Philippe Wattel

Jean-Luc Doumont

« J’ai eu beaucoup d’opportunités et la chance m’a bien aidé »: voilà comment Philippe Wattel résume sa carrière ! Il a exploré 1001 facettes de son métier d’ingénieur, dans des conditions et des cultures aux antipodes les unes des autres...

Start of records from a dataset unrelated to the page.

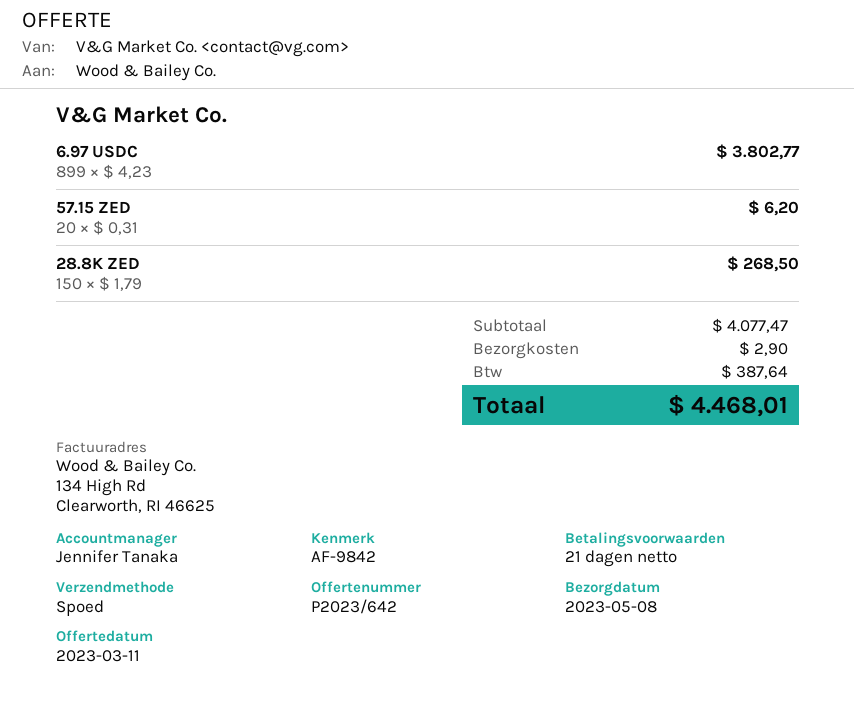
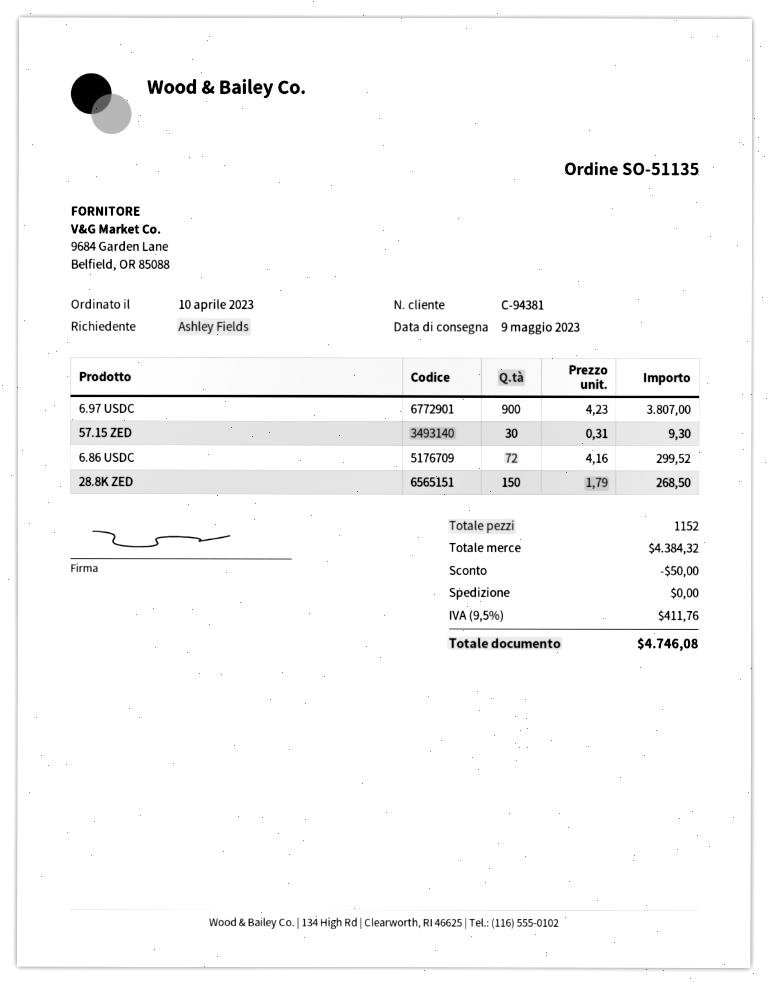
delivery date: 2023-05-08 -> 2023-05-09
6.97 USDC: 899 x 4.23 = 3802.77 -> 900 x 4.23 = 3807.00
57.15 ZED: 20 x 0.31 = 6.20 -> 30 x 0.31 = 9.30
6.86 USDC: none -> 72 x 4.16 = 299.52
subtotal: 4077.47 -> 4384.32
discount: none -> 50.00
shipping: 2.90 -> 0.00
tax: 387.64 -> 411.76
total: 4468.01 -> 4746.08

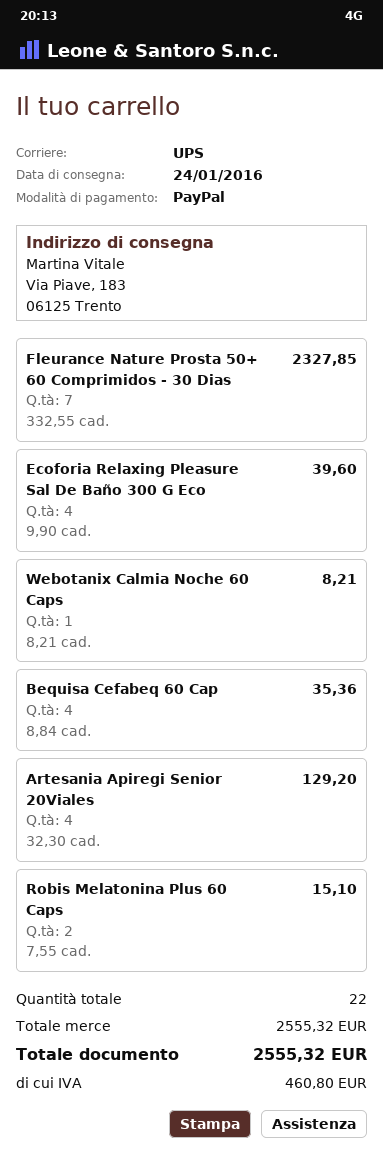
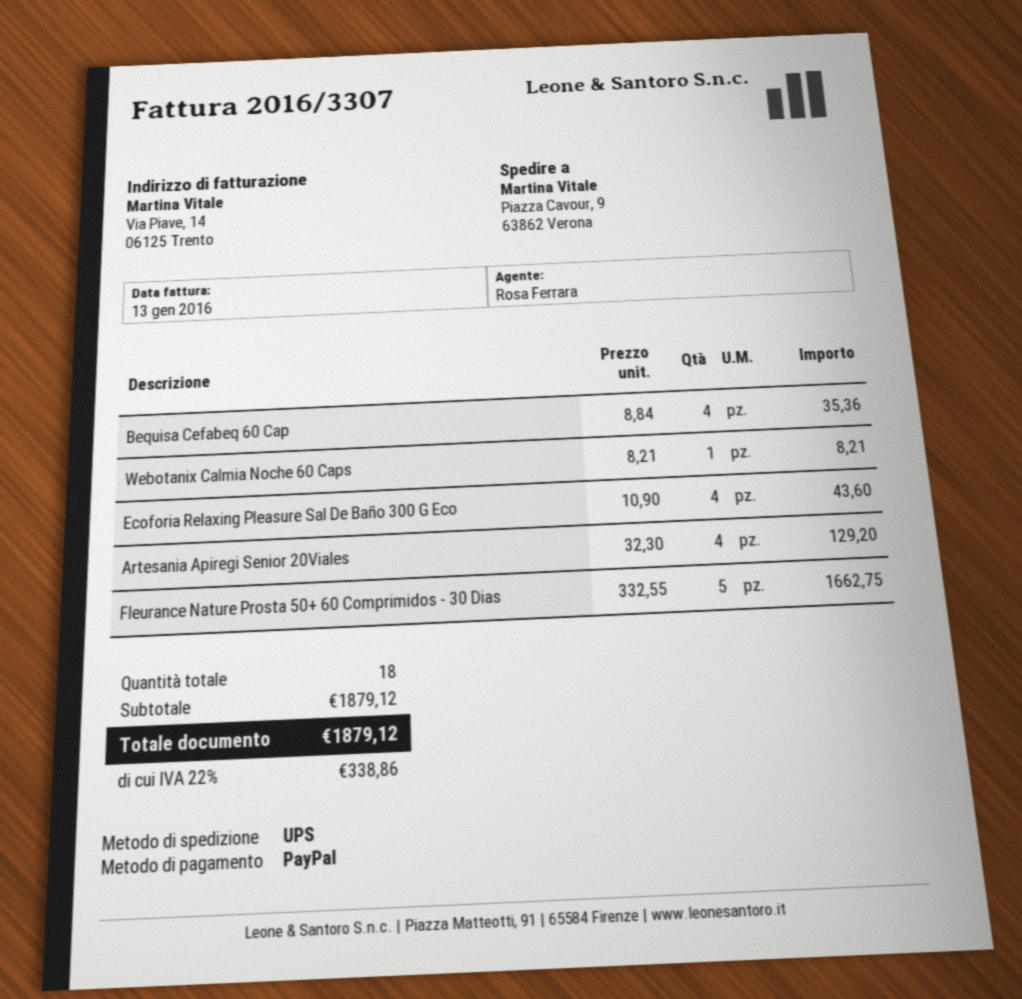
ship to: Via Piave, 183, 06125 Trento -> Piazza Cavour, 9, 63862 Verona
Fleurance Nature Prosta 50+ 60 Comprimidos - 30 Dias: 7 x 332.55 = 2327.85 -> 5 x 332.55 = 1662.75
Ecoforia Relaxing Pleasure Sal De Baño 300 G Eco: 4 x 9.90 = 39.60 -> 4 x 10.90 = 43.60
Robis Melatonina Plus 60 Caps: 2 x 7.55 = 15.10 -> none
total quantity: 22 -> 18
subtotal: 2555.32 -> 1879.12
tax: 460.80 -> 338.86
total: 2555.32 -> 1879.12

Tout a commencé au Brésil où Philippe Wattel et son épouse s’installent en 1976 à la sortie des études, et après des mois d’effort et de prospection dans ce but. Philippe Wattel est ingénieur en métallurgie des non-ferreux, une denrée rare au Brésil « où les universités abordables forment en masse mais ne forment pas d’ingénieur dans cette branche ». Ce sont donc ses compétences techniques spécifiques qui valent à Philippe Wattel d’être engagé par des Brésiliens...à des conditions brésiliennes ! Pas question, dans ces conditions, de multiplier les allers-retours vers la Belgique... Quoi qu’il en soit, cette opération s’avère gagnante sur tous les tableaux : « j’y ai eu des tâches et des responsabilités nettement plus importantes que celles que j’aurais eues en Belgique au même moment. Cela m’a très fort mis en confiance, cela m’a aussi donné de la crédibilité dans la suite de ma carrière. Et puis au niveau humain, tout se joue différemment : c’est une autre langue, ce sont d’autres rapports professionnels qu’en Europe ». Le pays est très ouvert, la culture latine attachante, les Wattel s’y font des « copains pour la vie ». La belle aventure a une fin, tout de même : en engineering, il y a des projets, mais il y a des creux, aussi, entre les projets. La famille Wattel - que deux enfants étaient venus agrandir pendant les années brésiliennes - dit au revoir à ses amis de là-bas et s’en retourne en Belgique, sans travail au retour mais  riches d’une très belle expérience. Ensuite, ce sont des « années plombées » qui commencent: Philippe Wattel enchaîne une mission temporaire à l’UCL et un boulot à Anvers, en production dans la société MHO, parente de l’Union minière, l’actuelle Umicore. En 1992, Philippe Wattel se retrouve à l’Union Minière dans le cuivre, à sa joie: « il s’agit de projets plus internationaux, d’analyses stratégiques au niveau mondial ».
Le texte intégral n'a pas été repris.